October 10, 2015 2 min to read

Control Office365 Group creation permission using OwaMailboxPolicy

Momentum for the use of Office365 Groups increases and it is seen especially across the large educational institutions. These institutions wants to introduce better collaboration among the students community and staffs. They are already using OneNote for Classroom, and they are slowly introducing Office365 Groups. Office365 Groups shares calendar, files and OneNote.

There is a particular scenario where the admins in these institutions wants to control the usage of Office365 Groups, only the certain members are entitled to create Office365 Groups. By default, all the users have the permission to create Office365 Groups. Also the admins wants to follow naming conventions for the groups. Ex:- Append the Department name before the group name such as Maths_Everyone, Maths_Grade7 etc…
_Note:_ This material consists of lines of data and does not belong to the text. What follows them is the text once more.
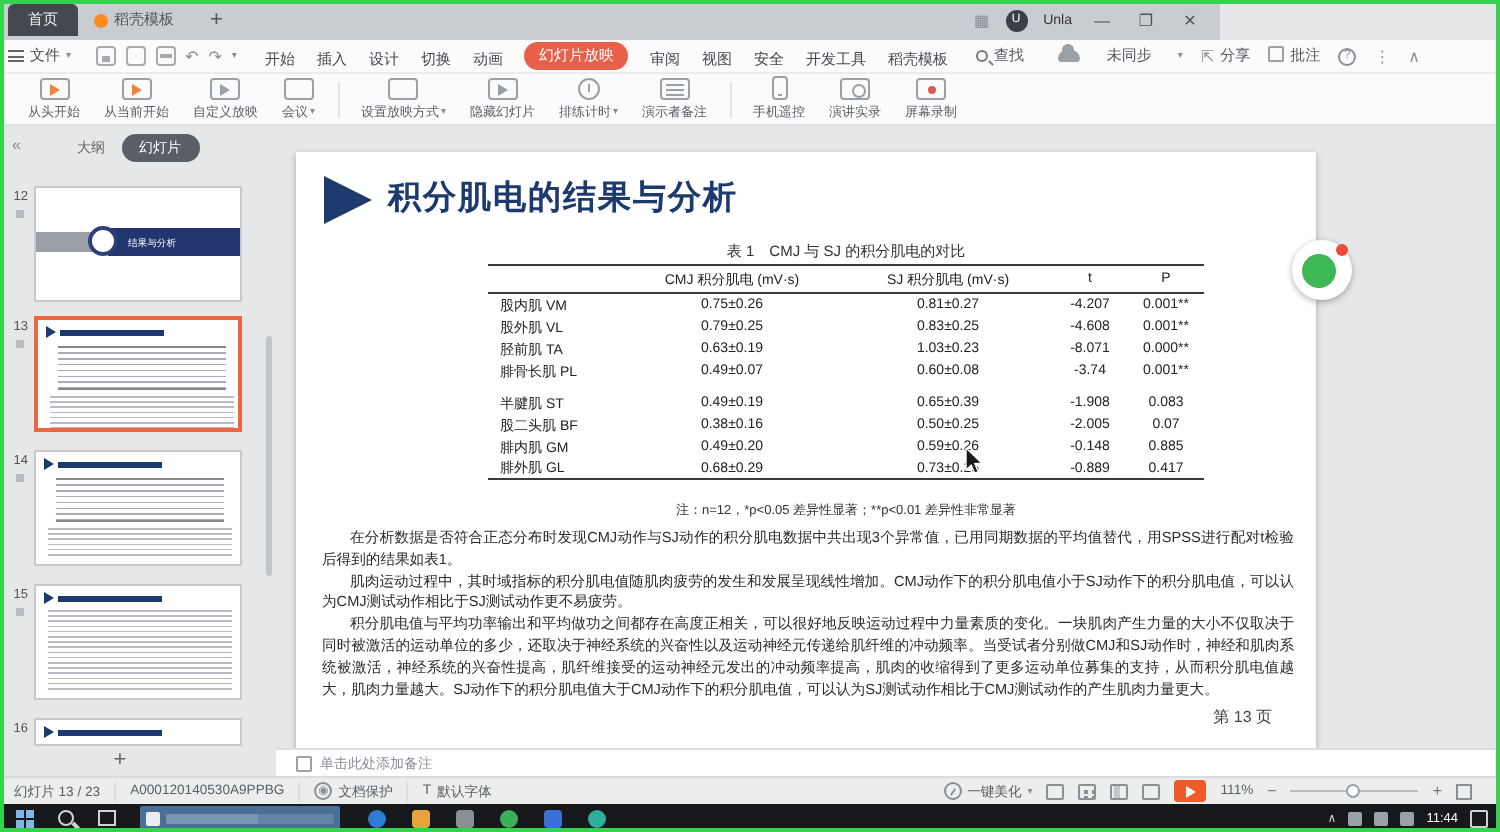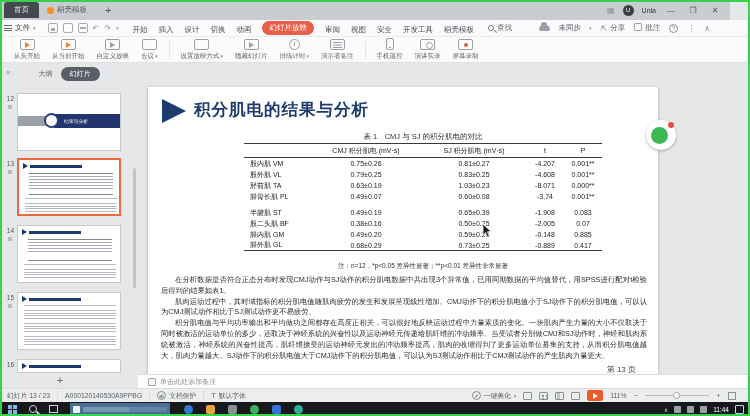"首页" .tabbar { width: 730px -> 610px }
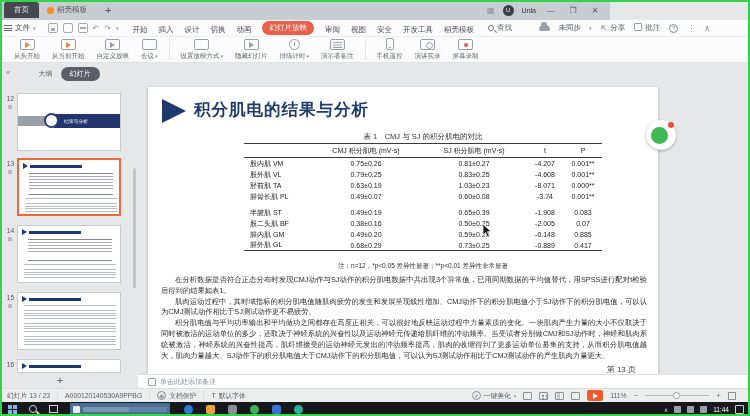"未同步" span { gap: 8px -> 13px }
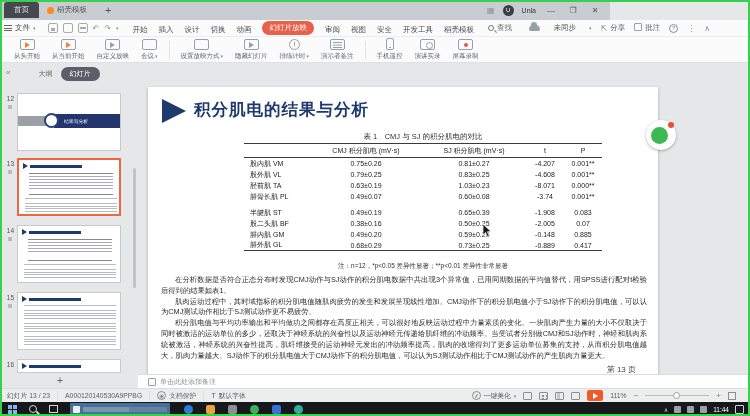"积分肌电的结果与分析" .slide { top: 87px -> 76px }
The objectives of this blog is

• Restrict the permission to create Office365 Groups to a set of users in a security group
• Imposing a naming convention for the newly created Office365 Groups

Restricting the permission for creating Office365 Groups:

To do this we will be using the powershell cmdlets related to OwaMailboxPolicy. The parameter “GroupCreationEnabled” holds the permission for creating Office365 Groups.

1. Remove the default permission of creating the Office365 Groups from the default mailbox policy(OwaMailboxPolicy-Default)
2. Create a new mailbox policy with “GroupCreationEnabled” to True
3. Set this new mailbox policy to the particular security group who can create Office365 Groups

Below is the powershell script to do this. Replace the new Owa mailbox policy and security group name accordingly in the script.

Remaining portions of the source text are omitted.